Consult your doctor if:

  • You suspect that your child has thrush.
  • Your child is generally unwell or has a fever for no apparent reason. If your infant has recurrent thrush or thrush that is unresponsive to treatment, it may be associated with immune system problems, especially if they are failing to gain weight and/ or have other infections or medical problems.
  • In older children, thrush can be a sign of uncontrolled diabetes mellitus or immune system disease, especially if they have not had any antibiotics or corticosteroids recently.
  • Your child has not taken any liquids for longer than 12 hours. They may require IV fluid replacement.
  • Your child has a fever or has prolonged problems with feeding.
  • The rash worsens at any time or the lesions do not disappear within 1-2 weeks.
  • The development of a fever, nausea, vomiting or the rash spreading to other parts of the body, may be indicative of a more serious illness.
  • All people with weakened immune systems, should contact  their doctor with any new symptoms or infections. All forms of candidiasis should be taken seriously and require prompt treatment. The infection may indicate poor immune system functioning and your doctor should evaluate symptoms of all candidal infections.

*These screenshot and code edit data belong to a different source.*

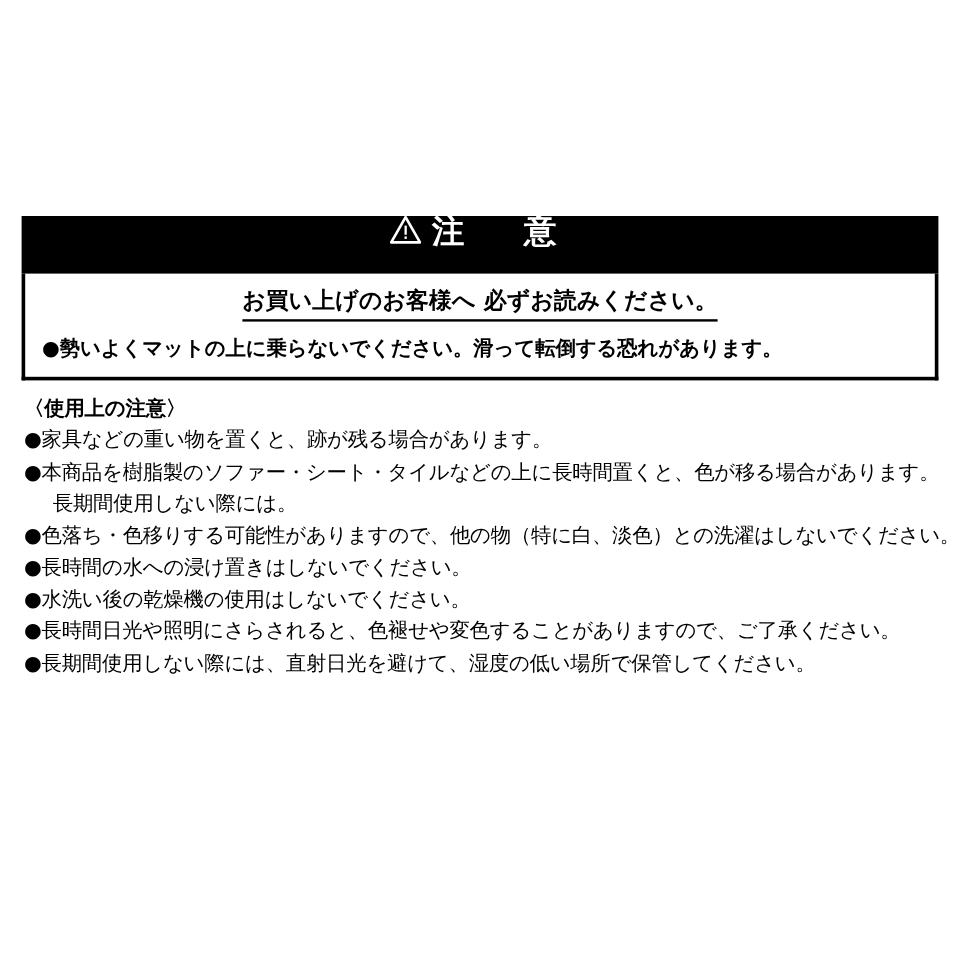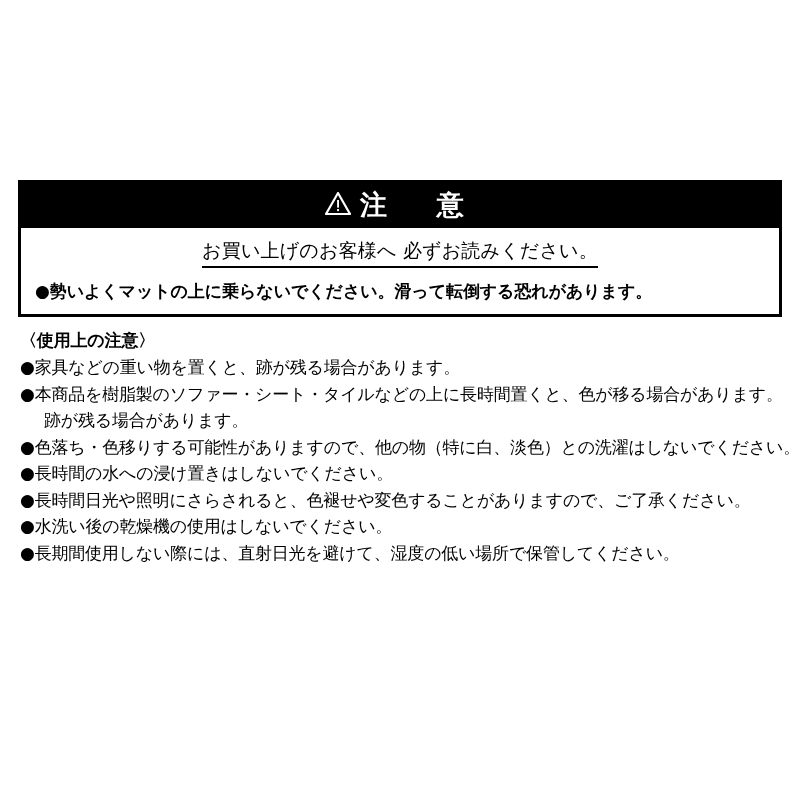--- a/index.html
+++ b/index.html
@@ -25,21 +25,21 @@
     left: 18px;
     top: 180px;
     width: 764px;
   }
   
   .caution-bar {
     background: #000000;
     color: #ffffff;
     height: 48px;
     display: flex;
-    align-items: center;
+    align-items: flex-start;
     justify-content: center;
     gap: 3px;
   }
   .warn-triangle {
     display: inline-block;
     width: 26px;
     height: 24px;
     position: relative;
   }
   .caution-title {
@@ -50,21 +50,21 @@
     padding-left: 6px;
   }
   
   .subhead-wrap {
     padding: 10px 0 2px 0;
     text-align: center;
   }
   .subhead {
     display: inline-block;
     font-size: 19px;
-    font-weight: 400;
+    font-weight: 700;
     border-bottom: 2px solid #000;
     padding-bottom: 2px;
     letter-spacing: 0.01em;
   }
   
   .primary-list {
     padding: 8px 14px 10px 14px;
     font-weight: bold;
   }
   .bullet-line {
@@ -124,23 +124,23 @@
       <div class="primary-list">
         <div class="bullet-line">●勢いよくマットの上に乗らないでください。滑って転倒する恐れがあります。</div>
       </div>
     </div>
 
     <div class="section-title">〈使用上の注意〉</div>
 
     <div class="secondary-list">
       <div class="sec-line">●家具などの重い物を置くと、跡が残る場合があります。</div>
       <div class="sec-line">●本商品を樹脂製のソファー・シート・タイルなどの上に長時間置くと、色が移る場合があります。</div>
-      <div class="sec-line indent">跡が残る場合があります。</div>
+      <div class="sec-line indent">長期間使用しない際には。</div>
       <div class="sec-line">●色落ち・色移りする可能性がありますので、他の物（特に白、淡色）との洗濯はしないでください。</div>
       <div class="sec-line">●長時間の水への浸け置きはしないでください。</div>
+      <div class="sec-line">●水洗い後の乾燥機の使用はしないでください。</div>
       <div class="sec-line">●長時間日光や照明にさらされると、色褪せや変色することがありますので、ご了承ください。</div>
-      <div class="sec-line">●水洗い後の乾燥機の使用はしないでください。</div>
       <div class="sec-line">●長期間使用しない際には、直射日光を避けて、湿度の低い場所で保管してください。</div>
     </div>
 
   </div>
 
 </div>
 
 </body></html>

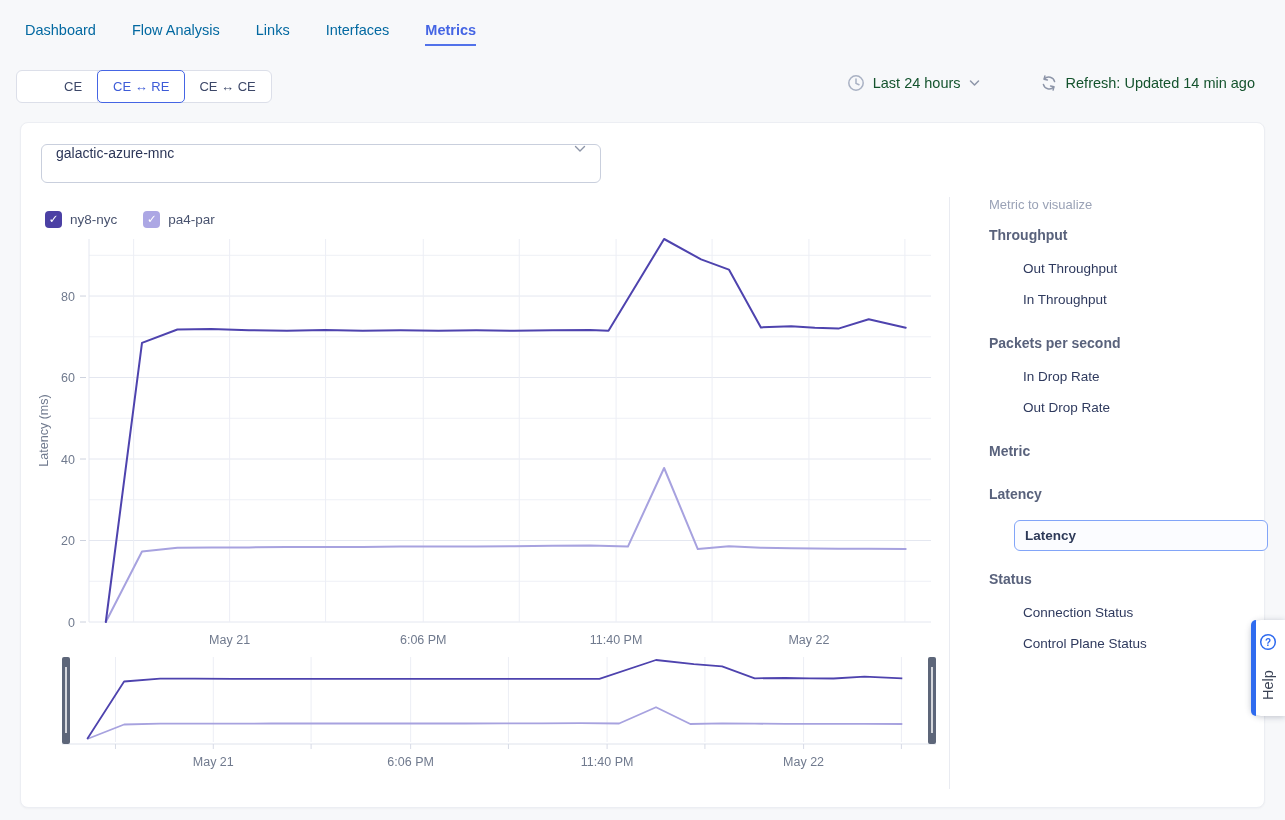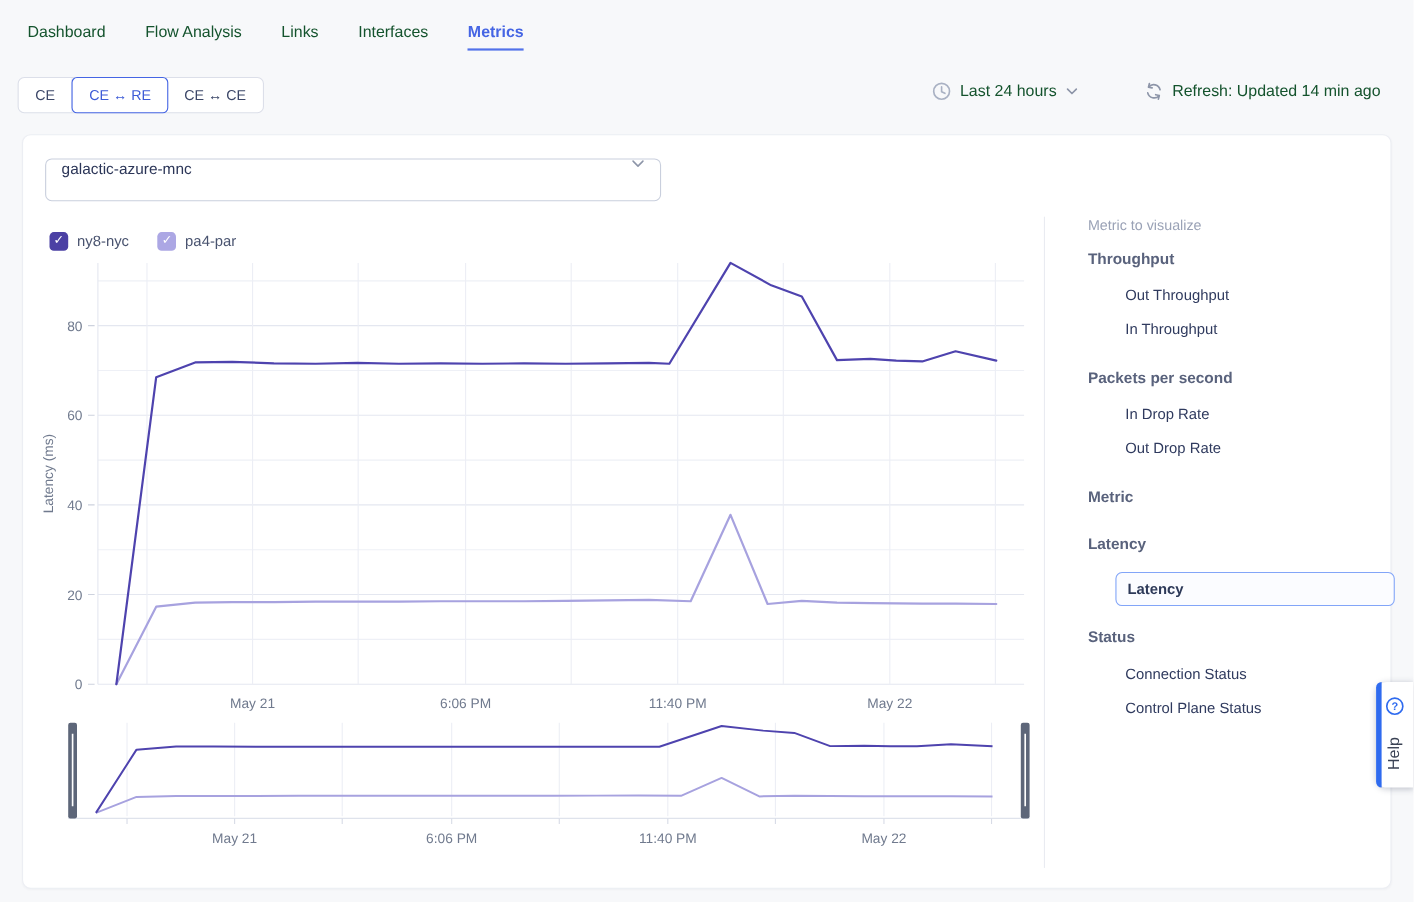--- a/index.html
+++ b/index.html
@@ -6,25 +6,25 @@
   html,body { width:1285px; height:820px; }
   body {
     position:relative;
     background:#f7f8fa;
     font-family:"Liberation Sans", sans-serif;
     color:#2e3a59;
     overflow:hidden;
   }
   
   .nav { position:absolute; left:25px; top:22px; display:flex; gap:36px; font-size:14.5px; }
-  .nav-item { color:#14532d; padding-bottom:6px; border-bottom:2px solid transparent; cursor:pointer; }
+  .nav-item { color:#0369a1; padding-bottom:6px; border-bottom:2px solid transparent; cursor:pointer; }
   .nav-item.active { color:#4565e4; font-weight:bold; border-bottom-color:#5272ea; }
   
   .segmented { position:absolute; left:16px; top:70px; display:flex; background:#fff;
-    border:1px solid #dcdfe9; border-radius:6px; font-size:13px; color:#3c4768; }
+    border:1px solid #dcdfe9; border-radius:6px; font-size:13px; color:#3c4768;padding-left:32px; }
   .seg { padding:8px 15px; border-right:1px solid #e8eaf1; cursor:pointer; white-space:nowrap; }
   .seg:last-child { border-right:none; }
   .seg.sel { border:1px solid #4565e4; border-radius:5px; margin:-1px; color:#3d5bd7; background:#fff; }
   
   .toolbar { position:absolute; top:74px; right:30px; display:flex; gap:60px; align-items:center; font-size:14.5px; color:#14532d; }
   .tool-group { display:flex; align-items:center; gap:8px; cursor:pointer; }
   
   .panel { position:absolute; left:20px; top:122px; width:1245px; height:686px; background:#fff;
     border:1px solid #eceef3; border-radius:8px; box-shadow:0 1px 2px rgba(40,50,80,0.04); }
   .device-select { position:absolute; left:20px; top:21px; width:560px; height:39px; background:#fff;

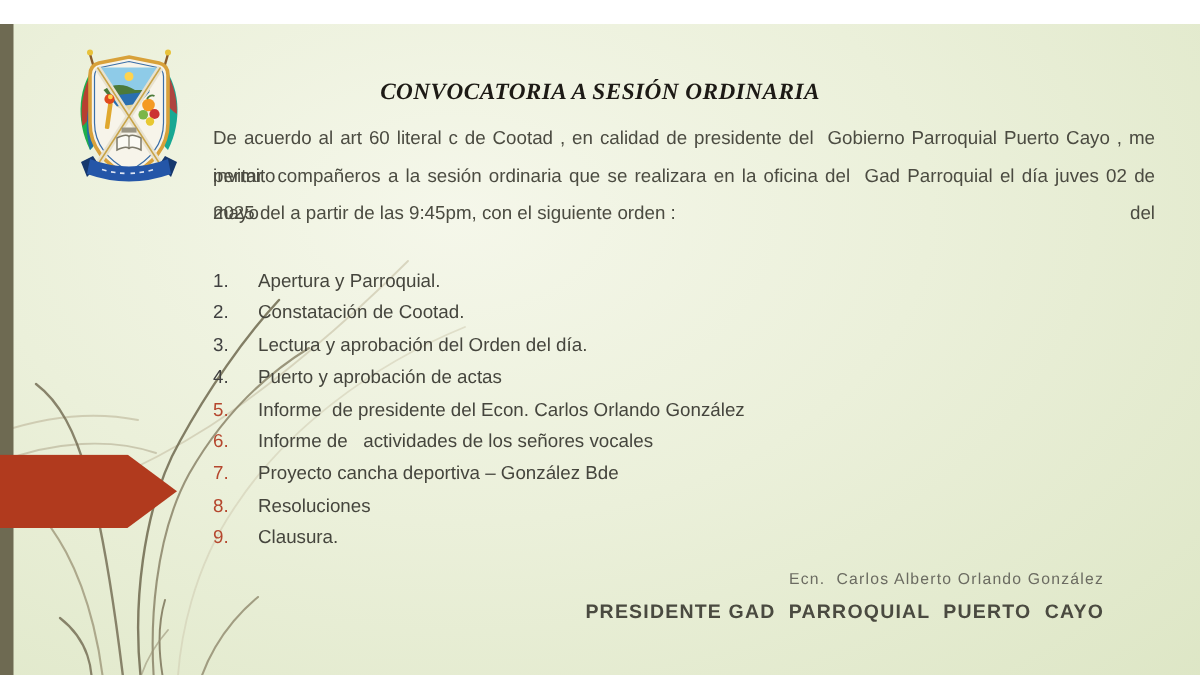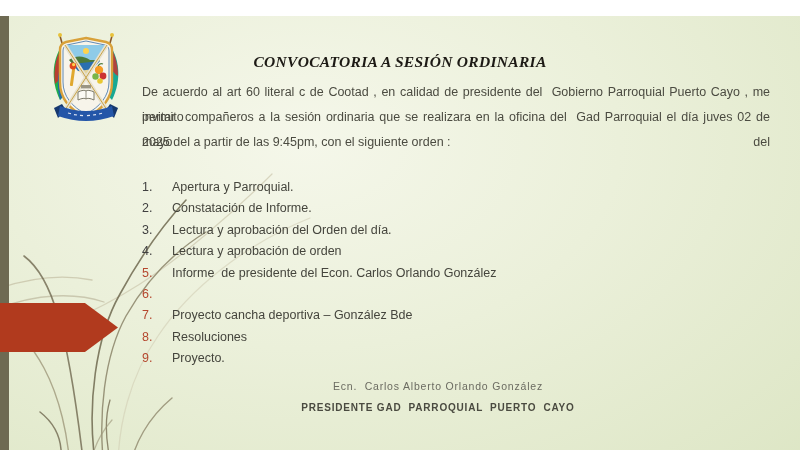--- a/index.html
+++ b/index.html
@@ -22,23 +22,23 @@
     font-size:15.5px;letter-spacing:.3px;color:#1d1a15;
   }
   .para{position:absolute;left:142px;top:64px;width:628px;color:#4b4b41;font-size:12.5px;}
   .pline{height:25px;line-height:25px;white-space:pre-wrap;}
   .pline.just{text-align:justify;text-align-last:justify;}
   .agenda{position:absolute;left:142px;top:161px;width:560px;font-size:12.5px;color:#45453d;}
   .agenda-row{height:21.4px;line-height:21.4px;display:flex;}
   .agenda-num{width:30px;flex:0 0 30px;color:#404040;}
   .agenda-row.red .agenda-num{color:#b5472e;}
   .agenda-text{white-space:pre-wrap;}
-  .sig{position:absolute;left:140px;top:362px;width:596px;text-align:center;}
+  .sig{position:absolute;left:140px;top:362px;width:596px;text-align:right;}
   .sig1{font-size:10.5px;letter-spacing:.8px;color:#6b6b61;line-height:16px;white-space:pre-wrap;}
-  .sig2{font-size:10px;font-weight:bold;letter-spacing:.8px;color:#4a4a40;line-height:16px;margin-top:6px;white-space:pre-wrap;}
+  .sig2{font-size:13px;font-weight:bold;letter-spacing:.8px;color:#4a4a40;line-height:16px;margin-top:6px;white-space:pre-wrap;}
 </style>
 </head>
 <body>
 
 <div class="slide">
 
   <svg class="reeds" viewBox="0 0 800 450" fill="none">
     <g stroke-linecap="round" fill="none">
       <path d="M 0 272 C 30 262 62 258 92 264" stroke="#c3bda2" stroke-width="1.3" opacity="0.7"></path>
       <path d="M 0 292 C 36 278 74 276 104 286" stroke="#b4ae92" stroke-width="1.3" opacity="0.6"></path>
@@ -122,48 +122,49 @@
     <div class="pline">2025 del a partir de las 9:45pm, con el siguiente orden :</div>
   </div>
 
   <div class="agenda">
     <div class="agenda-row">
       <span class="agenda-num">1.</span>
       <span class="agenda-text">Apertura y Parroquial.</span>
     </div>
     <div class="agenda-row">
       <span class="agenda-num">2.</span>
-      <span class="agenda-text">Constatación de Informe.</span>
+      <span class="agenda-text">Constatación de Cootad.</span>
     </div>
     <div class="agenda-row">
       <span class="agenda-num">3.</span>
       <span class="agenda-text">Lectura y aprobación del Orden del día.</span>
     </div>
     <div class="agenda-row">
       <span class="agenda-num">4.</span>
-      <span class="agenda-text">Lectura y aprobación de orden</span>
+      <span class="agenda-text">Puerto y aprobación de actas</span>
     </div>
     <div class="agenda-row red">
       <span class="agenda-num">5.</span>
       <span class="agenda-text">Informe  de presidente del Econ. Carlos Orlando González</span>
     </div>
     <div class="agenda-row red">
       <span class="agenda-num">6.</span>
+      <span class="agenda-text">Informe de   actividades de los señores vocales</span>
     </div>
     <div class="agenda-row red">
       <span class="agenda-num">7.</span>
       <span class="agenda-text">Proyecto cancha deportiva – González Bde</span>
     </div>
     <div class="agenda-row red">
       <span class="agenda-num">8.</span>
       <span class="agenda-text">Resoluciones</span>
     </div>
     <div class="agenda-row red">
       <span class="agenda-num">9.</span>
-      <span class="agenda-text">Proyecto.</span>
+      <span class="agenda-text">Clausura.</span>
     </div>
   </div>
 
   <div class="sig">
     <div class="sig1">Ecn.  Carlos Alberto Orlando González</div>
     <div class="sig2">PRESIDENTE GAD  PARROQUIAL  PUERTO  CAYO</div>
   </div>
 
 </div>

  • Your child develops a fever and begins having sores or discharging yellow liquid at the site of the yeast infection. These symptoms could indicate a bacterial infection, for which antibiotics are required (Demand Media, Inc., 1999-2011; Raising Children Network, 2006-2011; WedMD, LLC., 2005-2010;


In general, thrush can be treated safely and effectively. However, if left untreated, the infection can spread throughout the body and eventually be fatal. Prognosis therefore depends on the extent of the infection and on the person's overall general health (Dr. Stoppard, M., 2005).